Prompt
Only the lines holding the string "researchers" are needed; copy each of them from the data.

::: Data listing

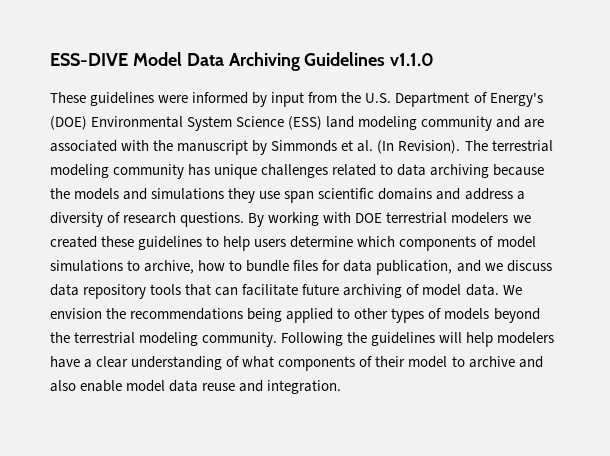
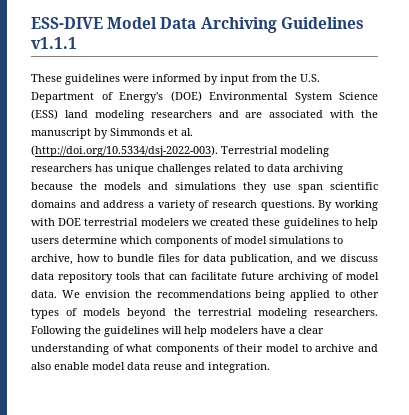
- ESS-DIVE Model Data Archiving Guidelines v1.1.0
+ ESS-DIVE Model Data Archiving Guidelines v1.1.1
- These guidelines were informed by input from the U.S. Department of Energy's (DOE) Environmental System Science (ESS) land modeling community and are associated with the manuscript by Simmonds et al. (In Revision). The terrestrial modeling community has unique challenges related to data archiving because the models and simulations they use span scientific domains and address a diversity of research questions.
+ These guidelines were informed by input from the U.S. Department of Energy's (DOE) Environmental System Science (ESS) land modeling researchers and are associated with the manuscript by Simmonds et al. (http://doi.org/10.5334/dsj-2022-003). Terrestrial modeling researchers has unique challenges related to data archiving because the models and simulations they use span scientific domains and address a variety of research questions.
- We envision the recommendations being applied to other types of models beyond the terrestrial modeling community.
+ We envision the recommendations being applied to other types of models beyond the terrestrial modeling researchers.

::::::

Written response
+ These guidelines were informed by input from the U.S. Department of Energy's (DOE) Environmental System Science (ESS) land modeling researchers and are associated with the manuscript by Simmonds et al. (http://doi.org/10.5334/dsj-2022-003). Terrestrial modeling researchers has unique challenges related to data archiving because the models and simulations they use span scientific domains and address a variety of research questions.
+ We envision the recommendations being applied to other types of models beyond the terrestrial modeling researchers.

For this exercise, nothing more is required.